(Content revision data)
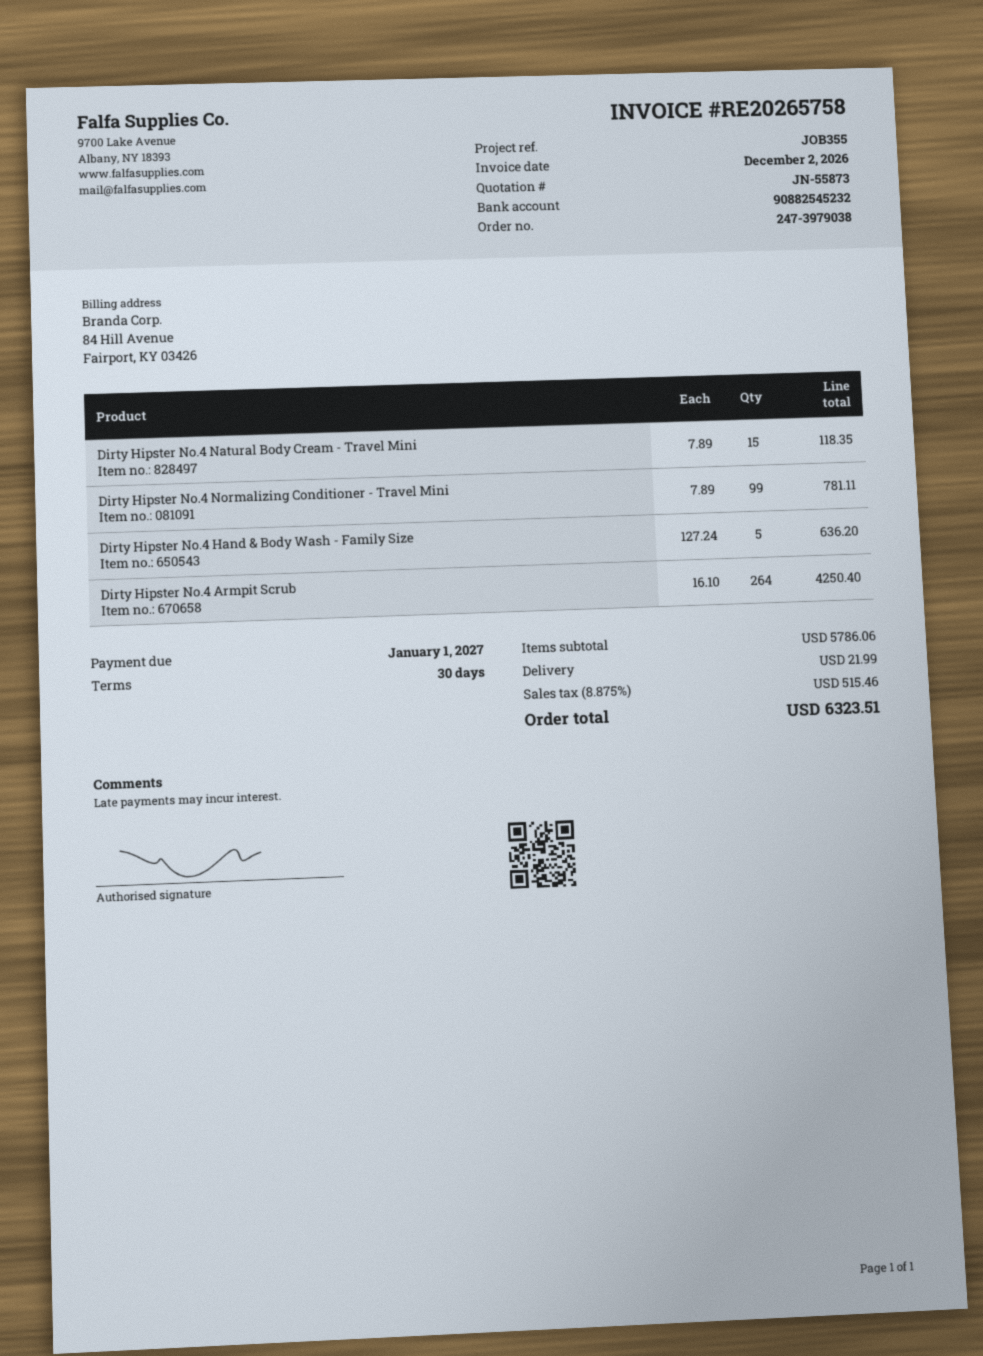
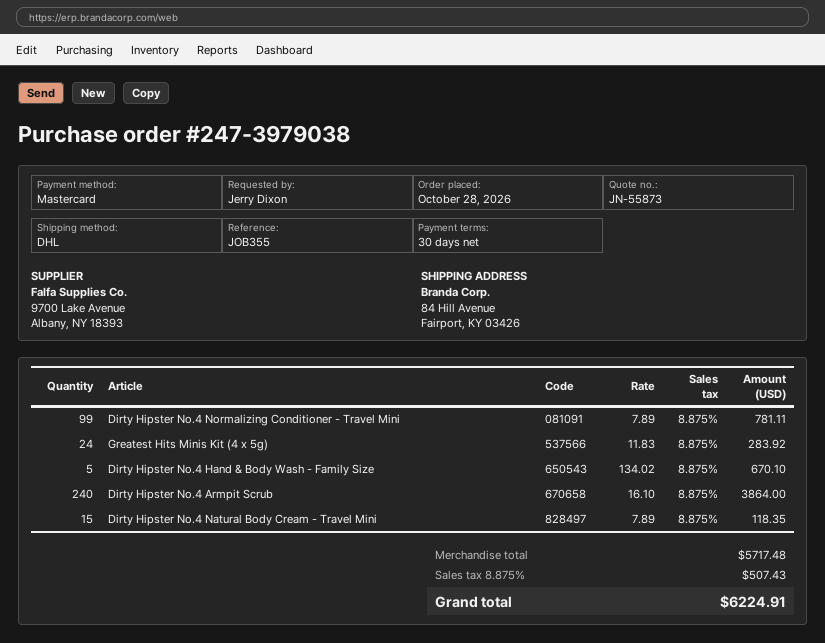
Dirty Hipster No.4 Hand & Body Wash - Family Size: 5 x 127.24 = 636.20 -> 5 x 134.02 = 670.10
Dirty Hipster No.4 Armpit Scrub: 264 x 16.10 = 4250.40 -> 240 x 16.10 = 3864.00
Greatest Hits Minis Kit (4 x 5g): none -> 24 x 11.83 = 283.92
subtotal: 5786.06 -> 5717.48
shipping: 21.99 -> none
tax: 8.875% = 515.46 -> 8.875% = 507.43
total: 6323.51 -> 6224.91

_Exercise goal_.
Extract all lines from the data in which "none" is found.

_Solution for this task_.
Greatest Hits Minis Kit (4 x 5g): none -> 24 x 11.83 = 283.92
shipping: 21.99 -> none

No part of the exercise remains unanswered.